Japan-based REGiMMUNE (RGI) and research and advocacy organisation JDRF have collaborated with US-based drugmaker Pfizer to develop an antigen-specific immunotherapy to treat type 1 diabetes (T1D).

Under the deal, Pfizer will provide financial assistance and scientific expertise for a research collaboration to develop an antigen-specific immunotherapy using RGI’s aGalCer/liposome platform for immunological tolerance to treat T1D.

JDRF chief scientific officer Dr Richard Insel said: "JDRF’s mission is to create a world without type 1 diabetes and to ultimately find a cure. We collaborate and work with many organisations in our efforts to enable this goal.

"JDRF’s mission is to create a world without type 1 diabetes and to ultimately find a cure."

"We are pleased to enter a new partnership with REGiMMUNE to develop an antigen-specific immunotherapy that might result in a new treatment for T1D based on their unique liposome platform."

As part of the collaboration, RGI will develop an antigen-specific therapeutic liposome that can prevent and delay the onset of T1D and induce immunologic tolerance.

The joint research collaboration is working on a therapy designed to potentially restore the normal balance within the immune system and prevent T1D or delay the need for insulin therapy.

The candidate therapy is being derived from the RGI aGalCer/liposome platform containing an encapsulated T1D target antigen (RGI-3100).

RGI noted that the approach is unique as it combines an antigen specific therapy with an immune modulatory component that may lead to the induction of tolerance to multiple T1D-related antigenic specificities.

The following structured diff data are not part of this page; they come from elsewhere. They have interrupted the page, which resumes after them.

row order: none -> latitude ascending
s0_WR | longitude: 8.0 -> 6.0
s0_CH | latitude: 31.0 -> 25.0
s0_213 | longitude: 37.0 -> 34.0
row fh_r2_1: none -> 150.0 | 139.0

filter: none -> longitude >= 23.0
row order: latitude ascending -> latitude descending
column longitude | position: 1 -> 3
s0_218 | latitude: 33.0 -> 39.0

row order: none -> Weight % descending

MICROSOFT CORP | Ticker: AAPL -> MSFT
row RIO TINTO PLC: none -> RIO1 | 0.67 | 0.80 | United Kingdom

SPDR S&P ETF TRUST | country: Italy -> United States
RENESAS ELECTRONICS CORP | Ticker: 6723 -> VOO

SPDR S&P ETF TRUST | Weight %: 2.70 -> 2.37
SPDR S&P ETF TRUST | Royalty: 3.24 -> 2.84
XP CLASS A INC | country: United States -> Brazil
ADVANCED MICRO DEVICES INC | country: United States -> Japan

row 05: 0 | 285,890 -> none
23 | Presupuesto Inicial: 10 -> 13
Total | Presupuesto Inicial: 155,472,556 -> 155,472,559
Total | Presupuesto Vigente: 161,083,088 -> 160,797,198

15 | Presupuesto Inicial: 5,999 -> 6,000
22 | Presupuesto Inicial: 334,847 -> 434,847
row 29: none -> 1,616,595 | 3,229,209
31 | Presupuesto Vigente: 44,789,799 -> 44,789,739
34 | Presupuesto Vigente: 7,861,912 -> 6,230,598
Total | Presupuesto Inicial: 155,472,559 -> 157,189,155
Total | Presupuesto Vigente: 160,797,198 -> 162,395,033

When used with T1D autoantigens, RGI’s aGalCer/liposome platform may be effective in inducing T1D-specific Tregs and specific immune tolerance for T1D patients without promoting broad immunosuppression associated side-effects as typically seen with other therapeutics.

A preclinical mouse study will evaluate the therapy for efficacy in delaying the onset of T1D, with the support of three partners.